Often deprived of support networks, women deprived of their liberty generally receive fewer visits than men. Loneliness is one of the most common experiences a woman experiences behind bars.
A report from the National Mechanism for Prevention and Combating Torture last year described the structure of the prison unit as unhealthy. She also gathered evidence of cruel, inhumane and degrading treatment of pregnant women and babies.
Necessary investments
At the time of the MNPCT inspection, carried out in 2023, two-thirds of the 729 inmates at CDP Franco da Rocha were black or mixed race, and more than 90% were single.

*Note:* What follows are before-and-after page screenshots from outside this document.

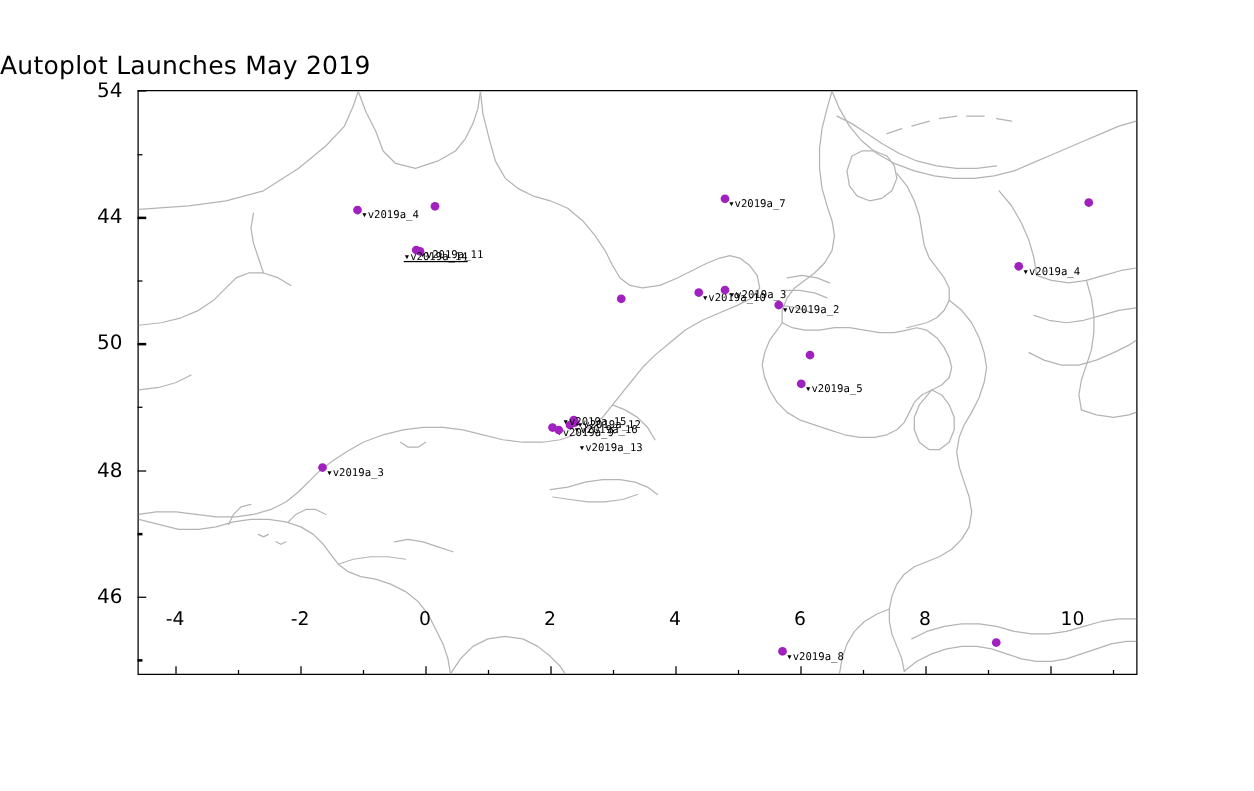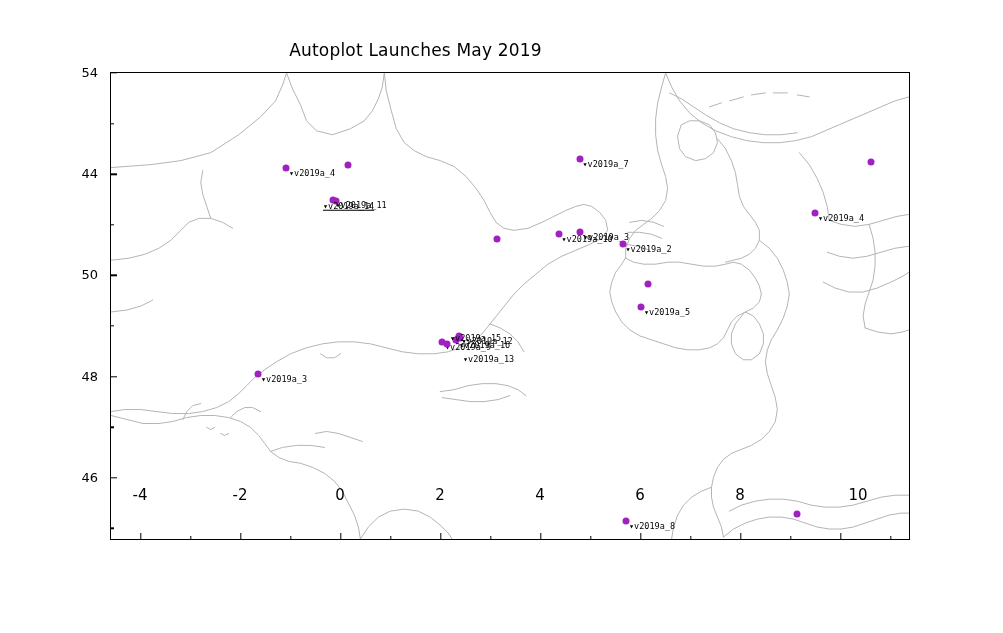"Autoplot Launches May 2019" #title { font-size: 17px -> 20px; text-align: center -> none }
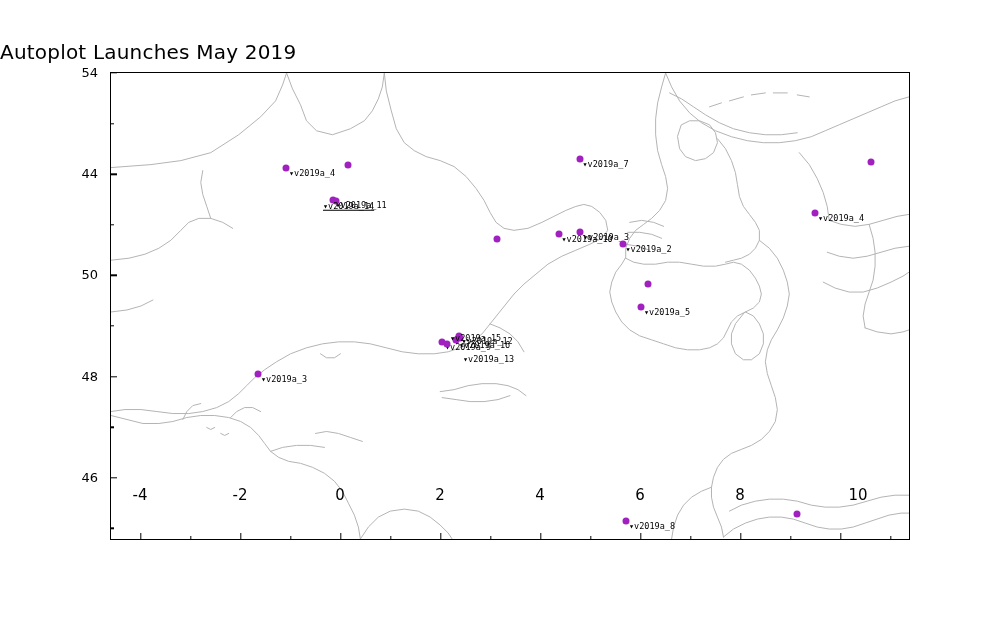"54" .ylabel { font-size: 13px -> 16px }
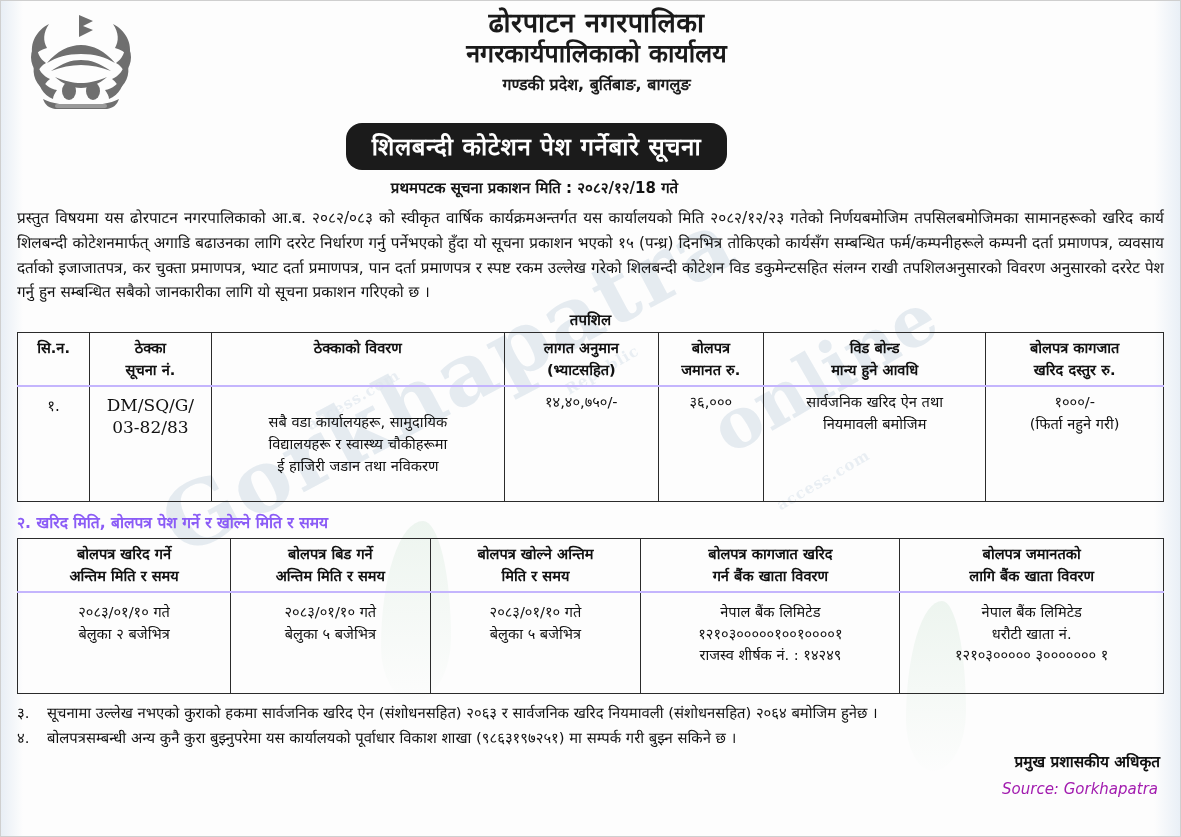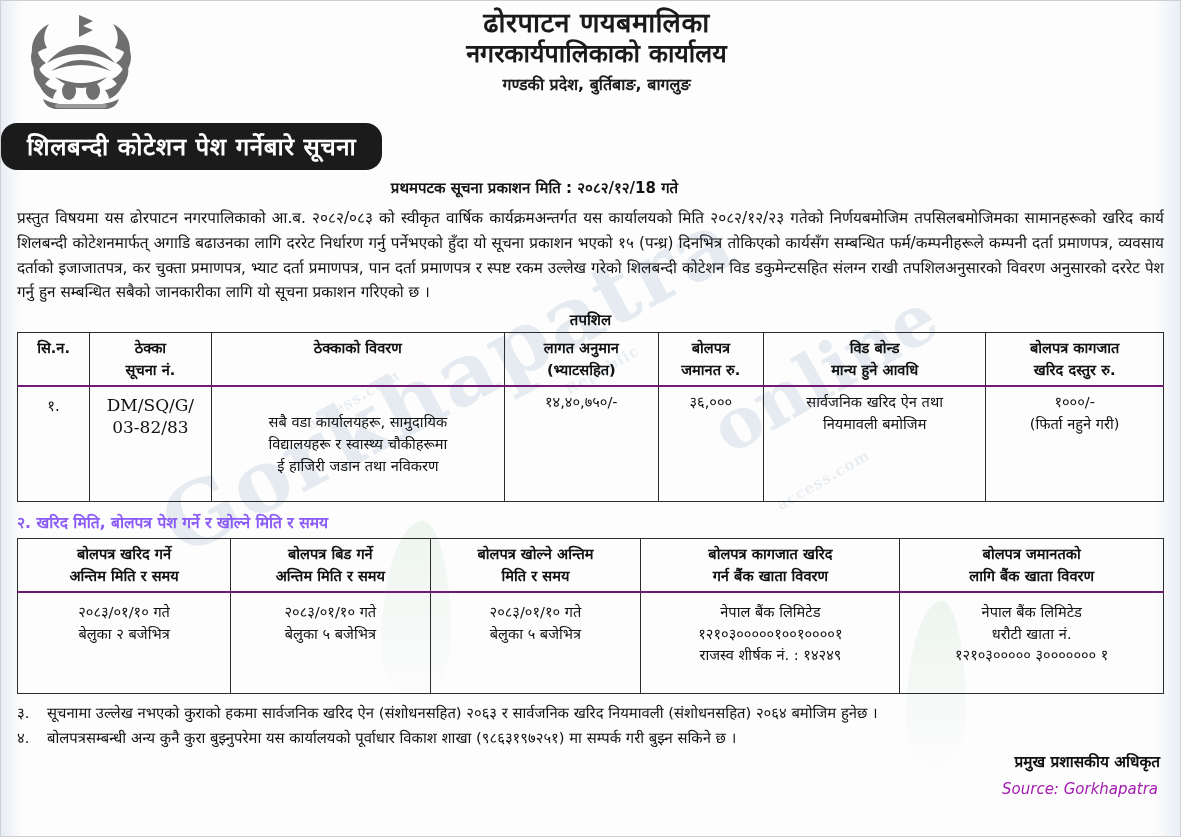"ढोरपाटन णयबमालिका" div.org-1 { text: णयबमालिका -> नगरपालिका }
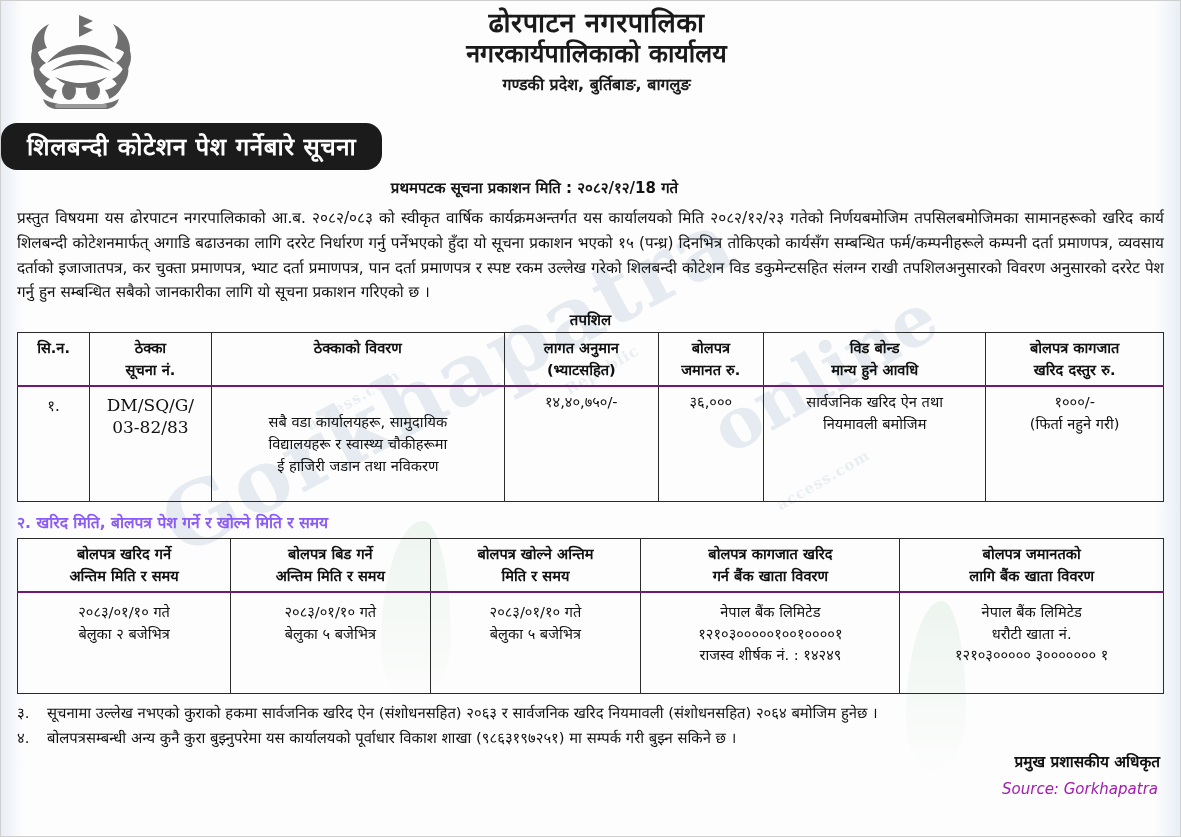"शिलबन्दी कोटेशन पेश गर्नेबारे सूचना" .banner-wrap { text-align: none -> center }
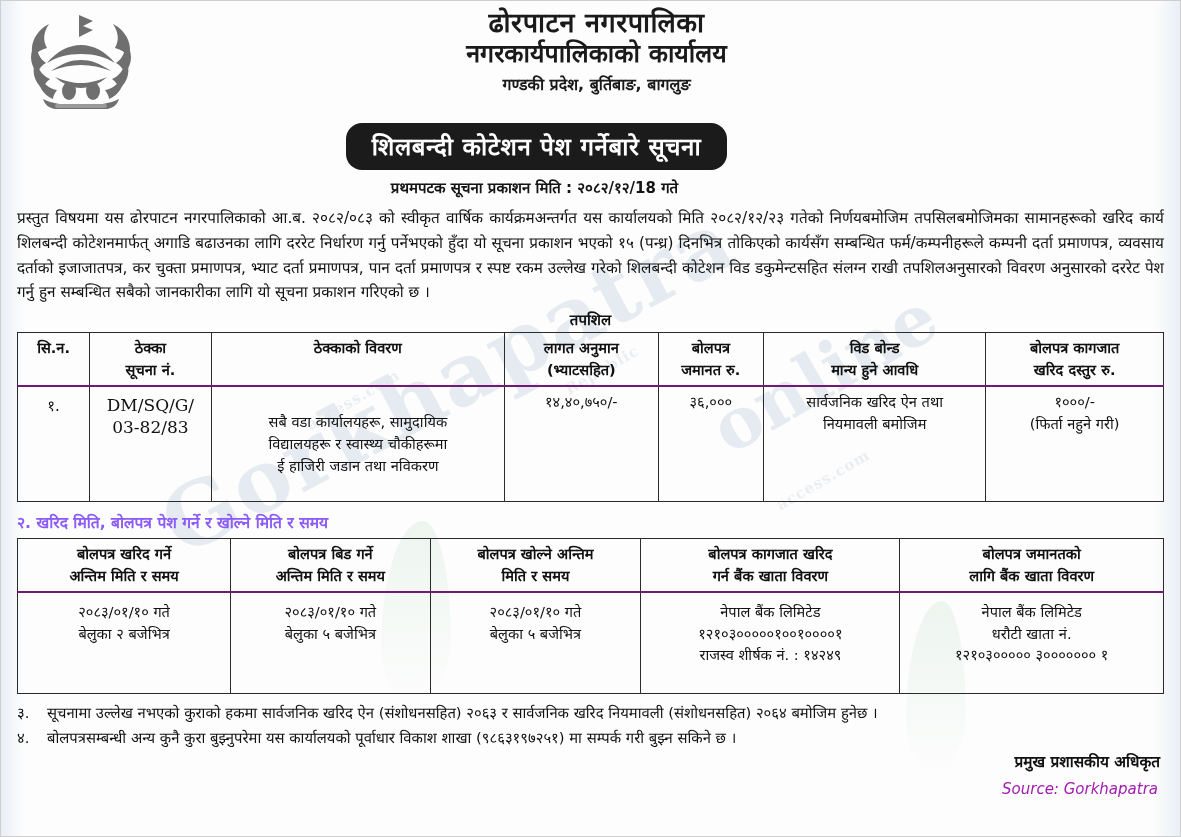"सि.न." thead th { border-bottom: 2px solid #701a75 -> 2px solid #c4b5fd }
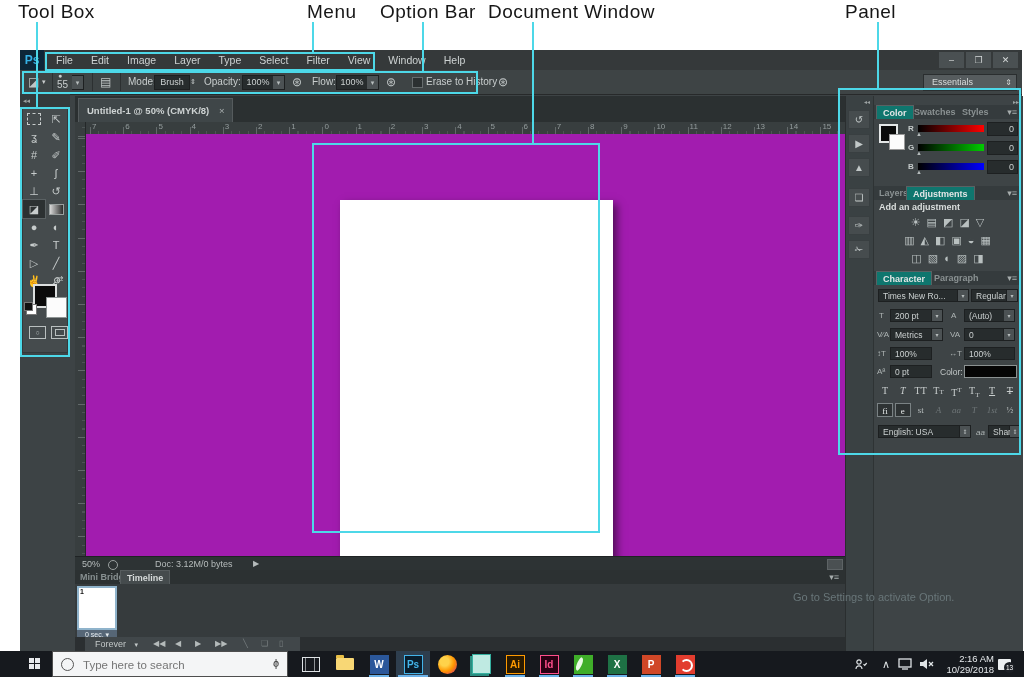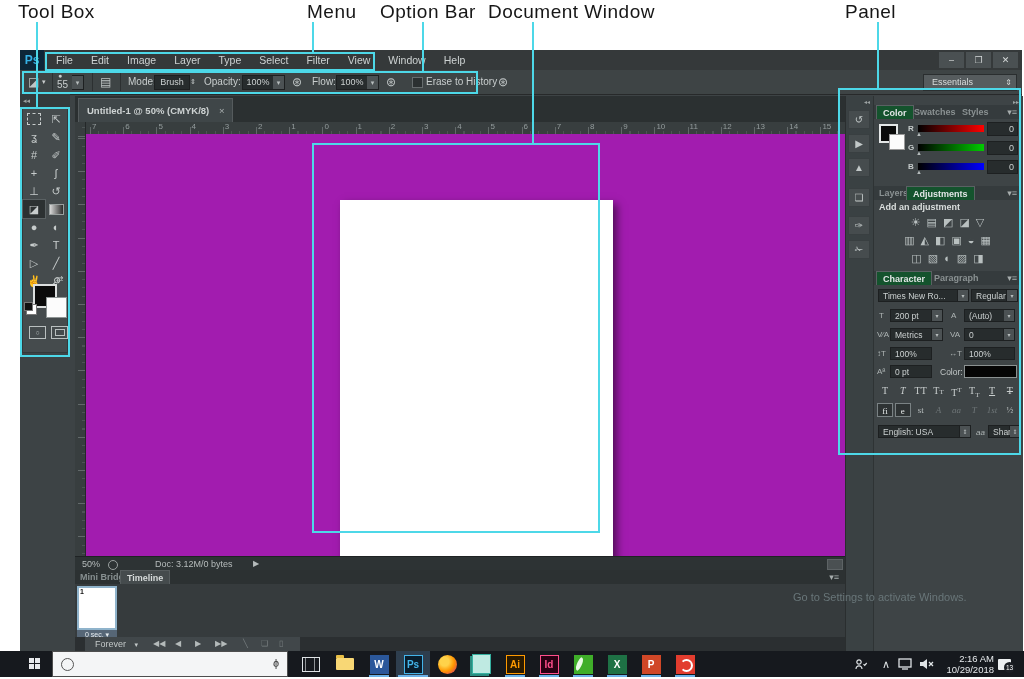"Color" .ptab.active { background: #14532d -> #0f766e }
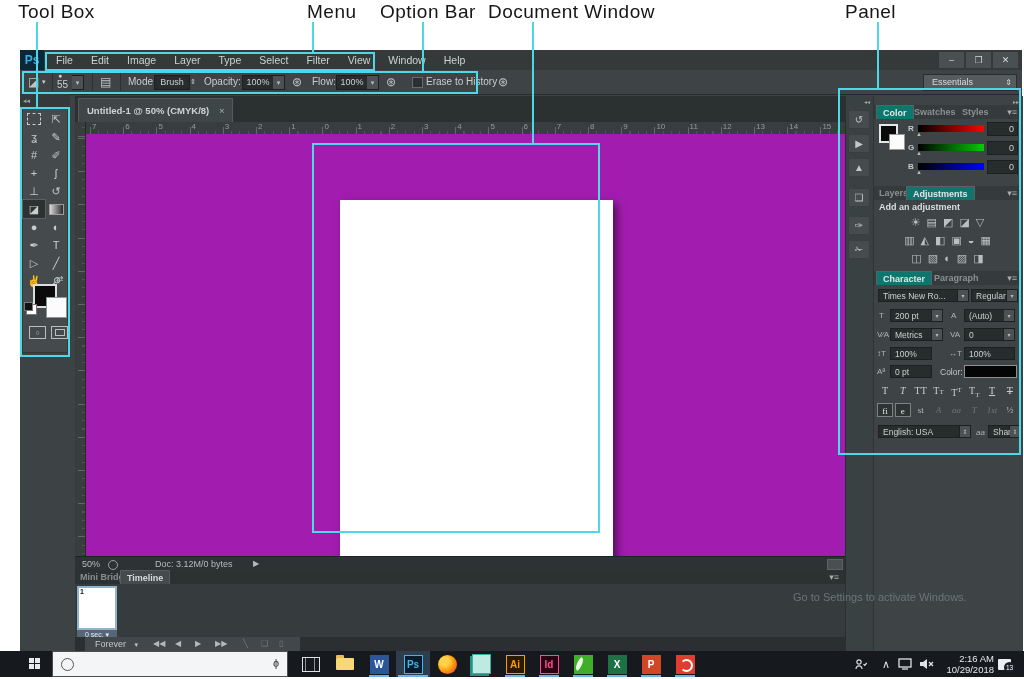"Go to Settings to activate" div.l2 { text: Windows -> Option }
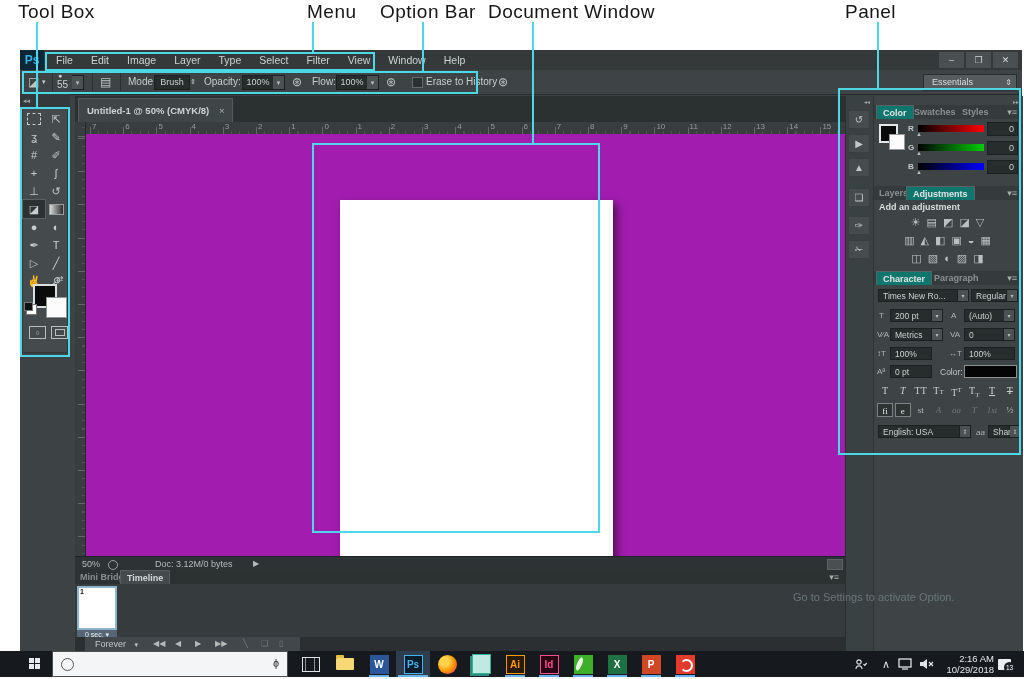"Type here to search" input { html: none -> <input> }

Nearly half had not completed primary education.
For Heard, Brazil must not only reduce the female prison population, but also invest more resources to meet their specific needs when prison is unavoidable.
“Unfortunately, women’s prisons are simply modeled on men’s prisons,” he laments. “We would like to see something very different, including smaller units and more study opportunities for women.”
Senappen did not respond to a request for comment from DW on current policies or developments on the topic.
In December, the Chamber of Deputies’ Committee on Public Security and Combating Organized Crime rejected a bill to mandate the distribution of hygiene products, such as toilet paper, panty liners, disposable diapers and children’s materials, in women’s penitentiaries.
The rapporteur, Deputy Sergeant Fahur (PSD), from Paraná, described the proposal as a “moral distortion”. The text was previously approved by two committees and awaits examination by two other committees and the plenary.